If anybody has any advice as to what I can do to get through to her, I would greatly appreciate it.

***Also, please don't think I'm singling this little girl out. When she isn't on the field, she is the sweetest thing ever. I don't dislike her, I just want her to be a team player and do the best she can.
 

JAD

Feb 20, 2012
8,231
38
Georgia
Since it is REC ball I am guessing removing her from the team is not an option. I would suggest a heart-to-heart conversation with her parents and only playing her in the OF.
 
Apr 6, 2017
23
0
Since it is REC ball I am guessing removing her from the team is not an option. I would suggest a heart-to-heart conversation with her parents and only playing her in the OF.

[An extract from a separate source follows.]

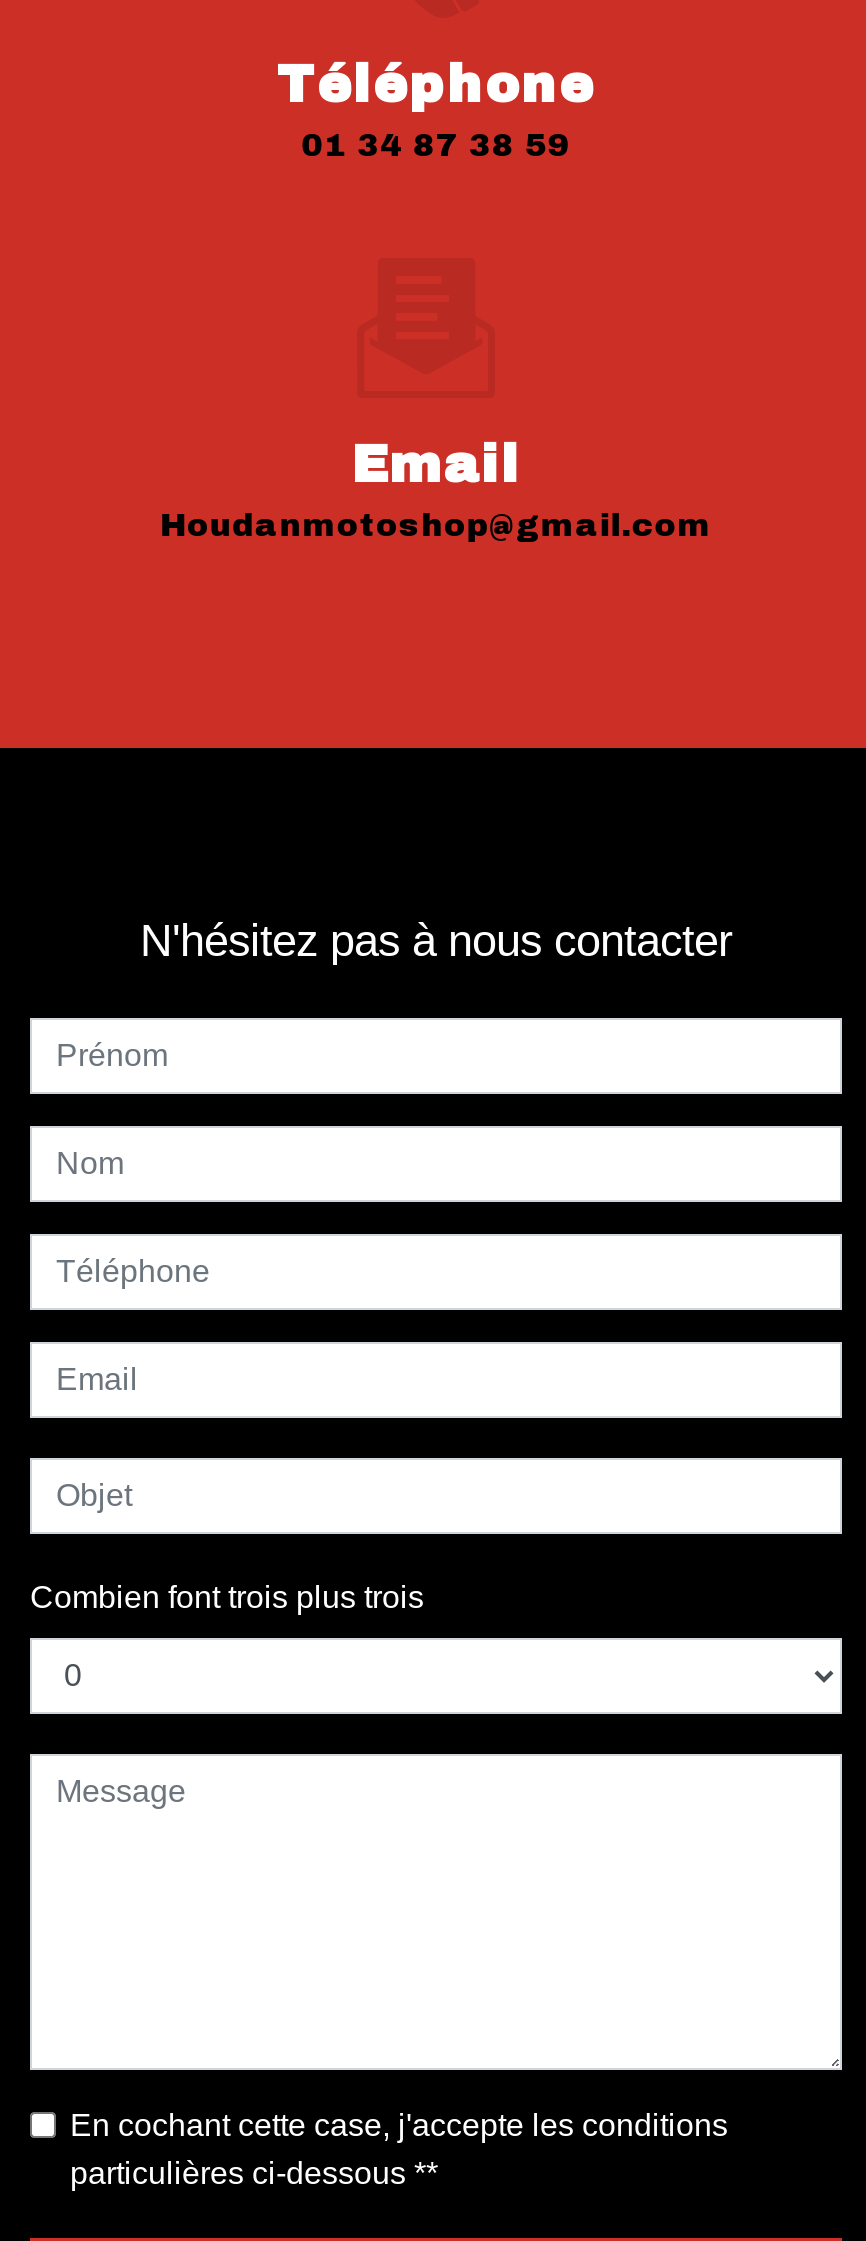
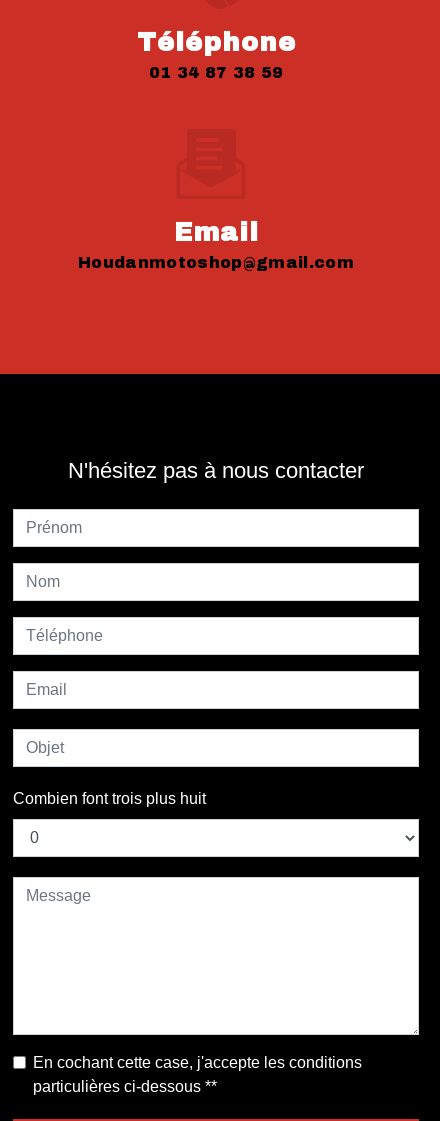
[30,1580,424,1614] Combien font trois plus trois -> [13,790,206,807] Combien font trois plus huit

Lol, yep. She pays to play and we're required to play her at least 1/2 a game. The sad thing is the parents have seen her act this way since we had our first practice. I've talked to them about the possibility of her really not wanting to play, but they said she did and that they would talk to her about her attitude. I just want all of our girls to have fun, and I can tell she just isn't having fun.
 
Apr 26, 2015
704
43
I agree with the above. I would also stress to her that by not paying attention she is putting herself and others at risk of being hurt.
 
Feb 17, 2014
7,152
113
Orlando, FL
Talk with her with her parent(s) present so everyone is on the same page. You have no idea if they actually spoke with her or how it was colored. With everyone there make your expectations crystal clear. I have gone so far as having meetings with the parent and player after every practice and game until the issue is resolved. They both need to know that she will be held accountable and this issue will not just fade away and continue as it has. Most likely this is what is going on in the home so it will be a change for both player and parent. Find what motivates her.
 
Last edited:
Jun 22, 2008
3,731
113
Talk to the league about your discipline options. It is their rule requiring you to play her at least half of each game that is allowing her to act up and still get to play. She needs to be taught there are consequences for her actions and from your description sitting a game or two is more than deserved.
 

WARRIORMIKE

Pro-Staff Everything
Oct 5, 2009
2,815
48
At the Jewel in San Diego
Talk to the parents and start off with saying " you know when I was younger and I disrespected an adult or my parents I would get a paddle to the rear end." Then wait for a pause. If they laugh, then dont push the discipline thing to hard. if they nod the head saying yes, you may have the parents on your side. If they yell at you, then RUN.............
 
May 4, 2016
200
28
Maybe ask her if she wants to play softball. I know Mom and Dad said she does, but does she really find out.